Rund 280 Hilfesuchende wandten sich im vergangenen Jahr persönlich an die Fachstelle Glücksspielsucht in Bethel. Davon 52 User mit problematischem PC-Internet-Gebrauch. „Außerdem kamen viele Angehörige zu uns. Besonders ratsuchende Eltern von Jungen, die aufgrund der vielen Stunden an PC und Handy Schule oder Ausbildung ernsthaft gefährden“, sagt Frank Gauls. Nach dem Erstkontakt steht den Betroffenen und Angehörigen die Info- und Motivationsgruppe offen. Sie dient als Entscheidungshilfe und Vorbereitung für ambulante und stationäre Therapien. Die ambulante Therapie dauert in etwa zwischen 6 und 18 Monaten und setzt sich aus Einzel-, Gruppen-, Paar- und Familiengesprächen zusammen, je nach Bedarf. „Eine frühzeitige Einbeziehung der Angehörigen hilft, die familiäre Situation zu stabilisieren. Mit Bekanntwerden des Spielverhaltens herrscht innerhalb der Familie oder Partnerschaft oftmals eine große Verzweiflung“, betont der Experte. Um Beratungsanfragen schnell bedienen zu können, bietet die Fachstelle montags eine offene Sprechstunde an.

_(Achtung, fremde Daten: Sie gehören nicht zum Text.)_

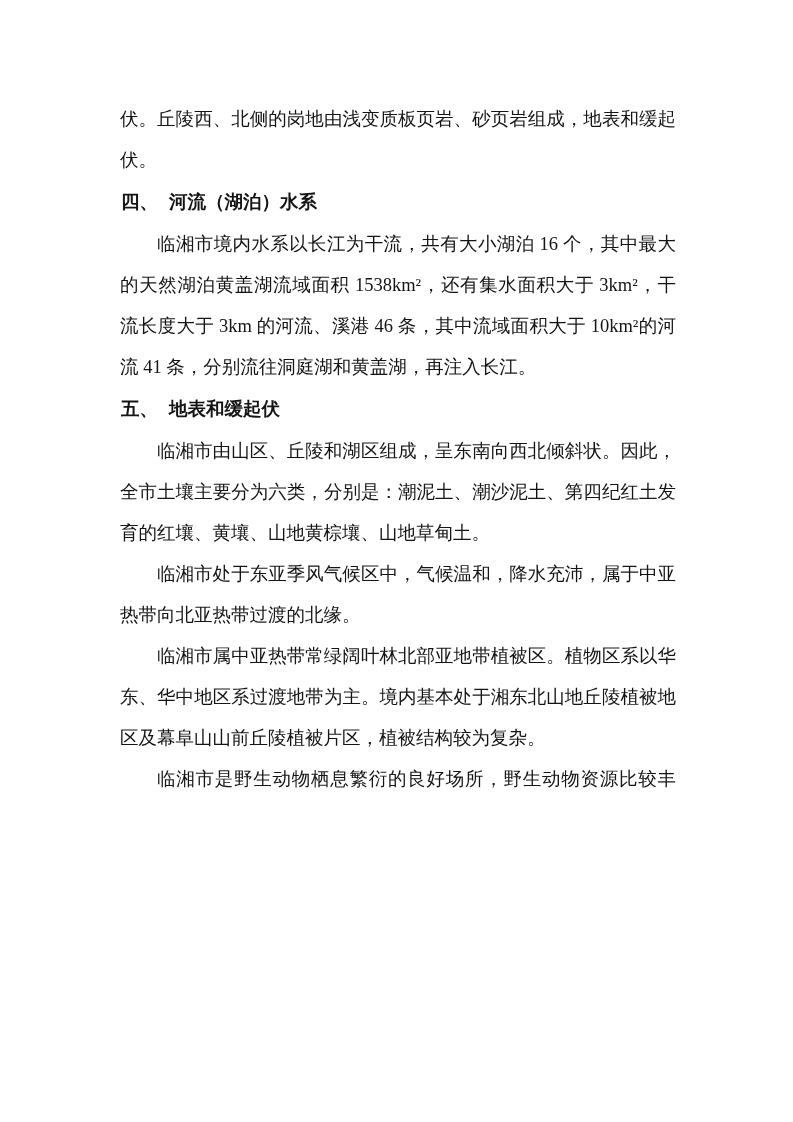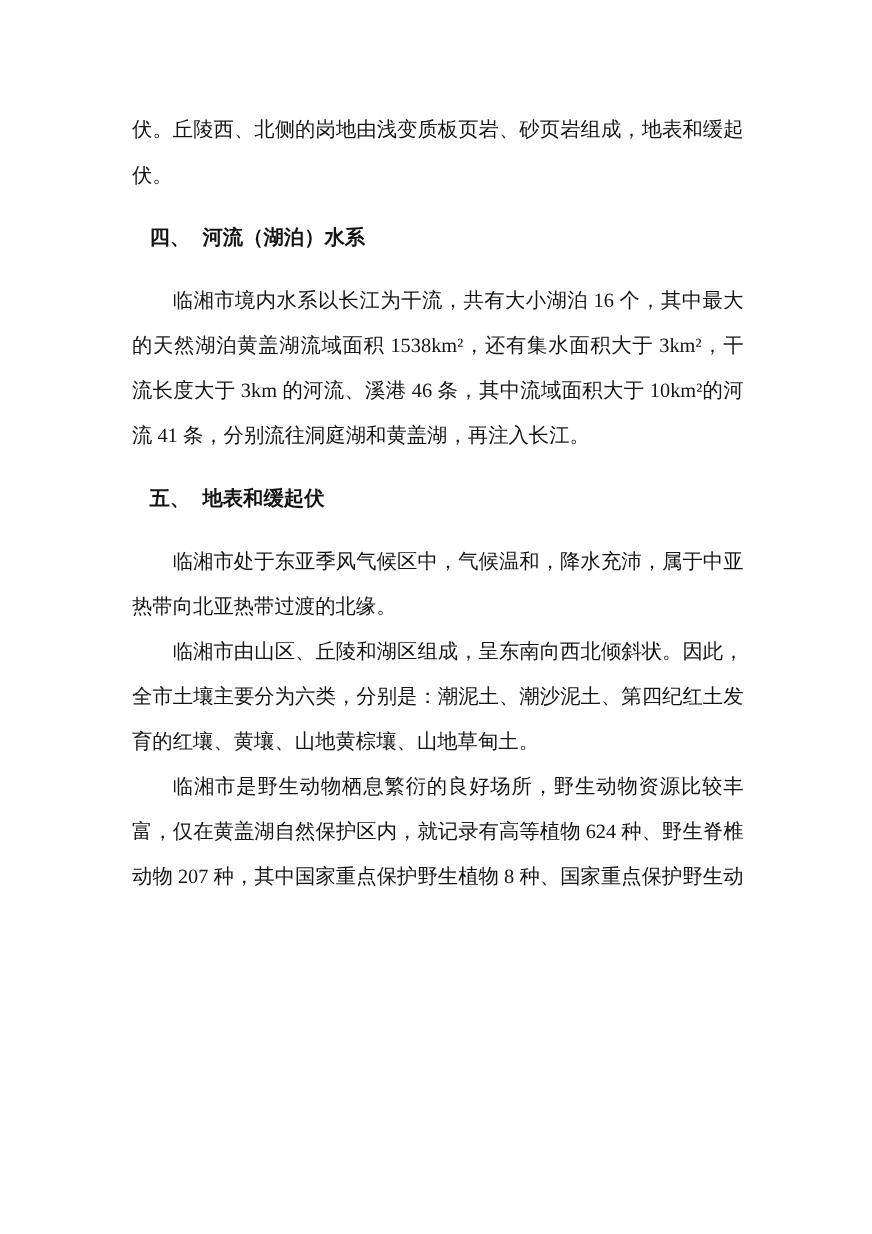--- a/index.html
+++ b/index.html
@@ -34,7 +34,7 @@
     text-indent: 0;
   }
   .content h2 {
-    margin: 16px;
+    margin: 1px;
     font-size: 18.5px;
     font-weight: bold;
     line-height: 41px;

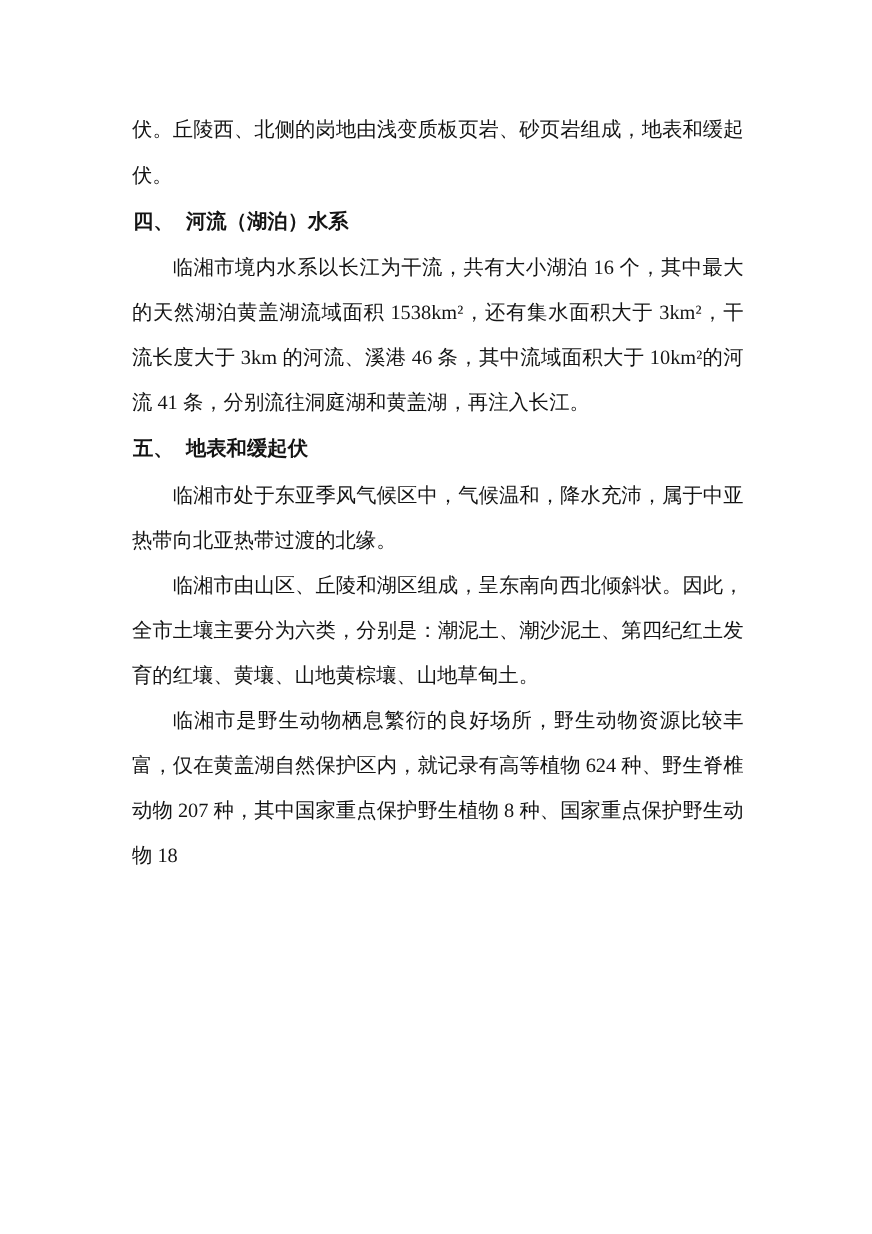--- a/index.html
+++ b/index.html
@@ -75,9 +75,9 @@
       <span class="heading-num">五、</span><span>地表和缓起伏</span>
     </h2>
 
+    <p>临湘市由山区、丘陵和湖区组成，呈东南向西北倾斜状。因此，全市土壤主要分为六类，分别是：潮泥土、潮沙泥土、第四纪红土发育的红壤、黄壤、山地黄棕壤、山地草甸土。</p>
+
     <p>临湘市处于东亚季风气候区中，气候温和，降水充沛，属于中亚热带向北亚热带过渡的北缘。</p>
-
-    <p>临湘市由山区、丘陵和湖区组成，呈东南向西北倾斜状。因此，全市土壤主要分为六类，分别是：潮泥土、潮沙泥土、第四纪红土发育的红壤、黄壤、山地黄棕壤、山地草甸土。</p>
 
 
 

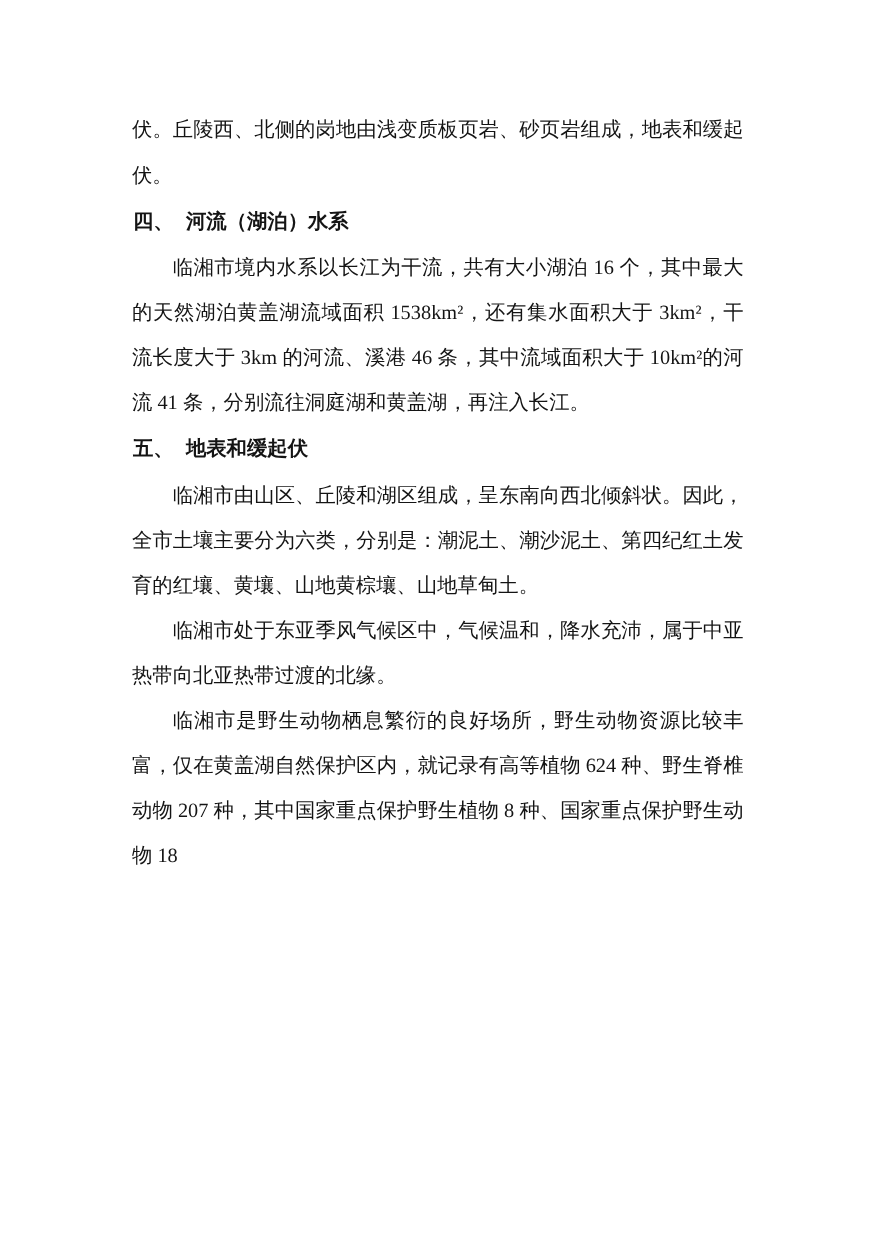--- a/index.html
+++ b/index.html
@@ -80,6 +80,7 @@
     <p>临湘市处于东亚季风气候区中，气候温和，降水充沛，属于中亚热带向北亚热带过渡的北缘。</p>
 
 
+    <p>临湘市属中亚热带常绿阔叶林北部亚地带植被区。植物区系以华东、华中地区系过渡地带为主。境内基本处于湘东北山地丘陵植被地区及幕阜山山前丘陵植被片区，植被结构较为复杂。</p>
 
     <p>临湘市是野生动物栖息繁衍的良好场所，野生动物资源比较丰富，仅在黄盖湖自然保护区内，就记录有高等植物 624 种、野生脊椎动物 207 种，其中国家重点保护野生植物 8 种、国家重点保护野生动物 18</p>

Bei einem problematischen oder krankhaften PC-Internet-Gebrauch gehe es darum, die Kontrolle wiederzuerlangen, erklärt Frank Gauls. Dafür nutze man ein Ampelmodell, das in der Therapie erarbeitet werde. Computerspiele würden in der Regel als roter Bereich und damit als Tabu angesehen. „Das muss aber bei jedem Patienten individuell festgelegt werden. Es können auch Ziele festgelegt werden, wie kein Spielen nach 22 Uhr, um morgens wieder früh aufstehen zu können“, so der Experte. Gelb seien Sachen, die Gefährdungspotential für die Betroffenen bieten, wie bei YouTube anderen Gamern beim Spielen zuzugucken. Online-Banking oder E-Mail-Konten seien Grün, weil man sie für den Alltag brauche. Thomas L. hält sich an alle aufgestellten Regeln. Er spielt jetzt noch 21 Stunden pro Woche und versucht parallel dazu die analoge Welt wiederaufzubauen. Sein größtes Ziel ist jetzt, einen Job zu finden, nachdem er sein Masterstudium aufgrund der Sucht abbrechen musste.